Financing decisions are clearly enhanced by analyzing a company’s granular cash flows. Embedded procurement completes the circle: Software platforms with embedded procurement can see not only incoming payments from customers, but also detailed outgoing payments to suppliers (who, for what and when). Over the last couple of years, it became obvious that software and financial services are converging. Now it is clear that procurement is the third leg of the stool.

As this idea takes hold, a repeatable playbook is emerging for founders to execute: build user-friendly vertical business software and make it affordable to use; drive efficient distribution to become the core operating system for a large number of businesses; monetize through payments and other embedded financial services. But what’s missing? Embed a marketplace to allow aggregated buyers to order from and interact with their suppliers.

However, embedded procurement need not be the last component of a software platform. It could be the first. Some companies launch as marketplaces and work backward into business software or financial services.

Material Bank, a B2B marketplace for materials samples, is a good example. After establishing itself as the go-to destination for building materials samples, Material Bank built a new product called Material Desk with workflow and collaboration tools for architects and interior designers that is fully integrated with its material sampling service. Paris-based Ankorstore is building an online wholesale marketplace for European brands and retailers to transact, similar to Faire in the U.S. The keys to Ankorstore’s rapid rise are the business management and financing tools built into the marketplace experience.

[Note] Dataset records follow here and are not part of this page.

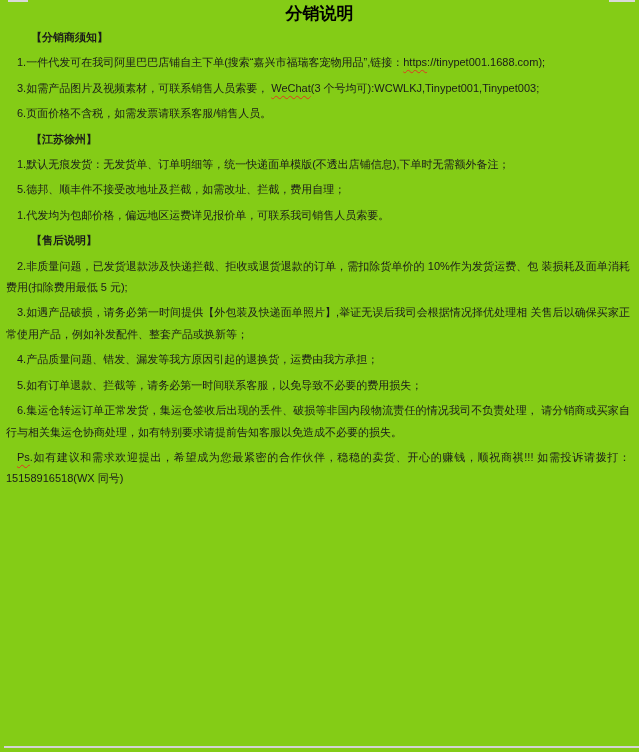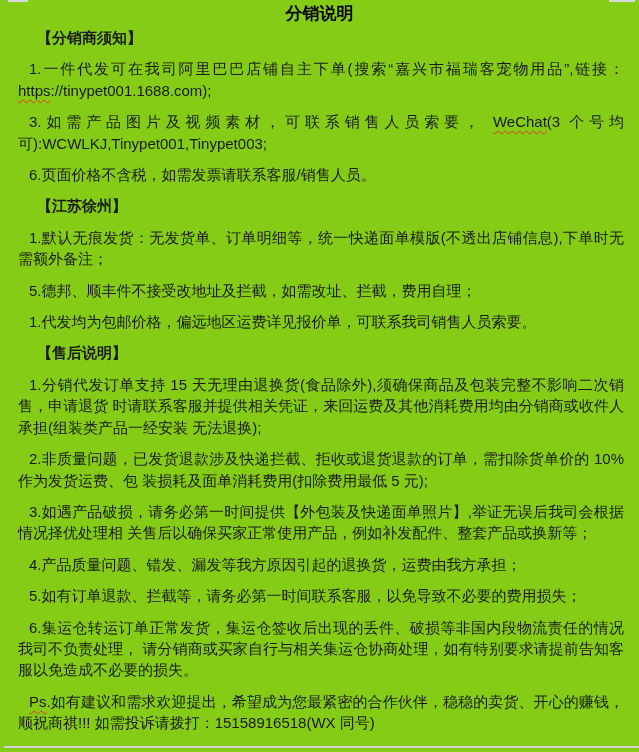"【分销商须知】" .content { font-size: 15px -> 11px; padding: 0 5px 0 8px -> 0 5px 0 2px }
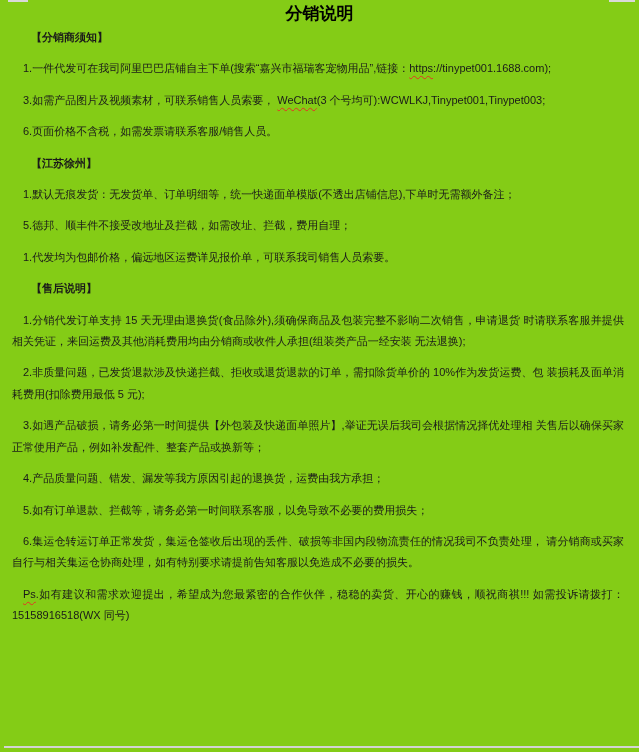"1.一件代发可在我司阿里巴巴店铺自主下单(搜索“嘉兴市福瑞客宠物用品”,链接：h" p.item { margin: 10px -> 4px }
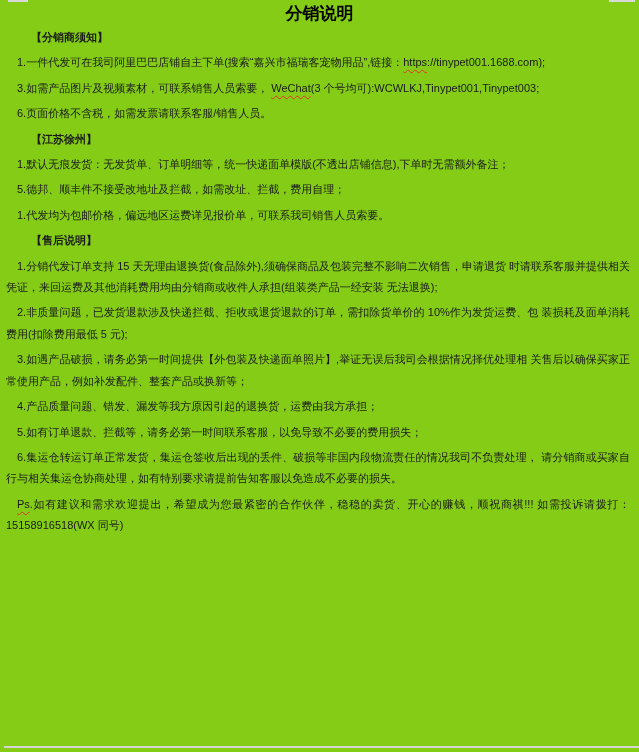"1.分销代发订单支持 15" p.item { html: <p><span>1.分销代发订单支持 15 天无理由退换货(食品除外),须确保商品及包装完整不影响二次销售，申请退货 时请联系客服并提供相关凭证，来回运费及其他消耗费用均由分销商或收件人承担(组装类产品一经安装 无法退换);</span></p> -> none }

Innovative startups and large enterprises alike are implementing embedded procurement. In the latter case, third parties are emerging to help large institutions “turn on” marketplaces.

France-based Mirakl helps distributors, wholesalers and B2C retailers to seamlessly embed third-party marketplaces on their websites, opening up a long tail of inventory. Aper, a Miami-based startup, flips embedded fintech on its head. Starting in Latin America, Aper enables financial institutions to sell general merchandise from an established network of suppliers.

Last year, a16z partner Angela Strange popularized the notion that “every company will be a fintech company.” In the next evolution of vertical software, perhaps every company will be a marketplace, too.

Bain Capital Ventures has invested in Mirakl and Material Bank.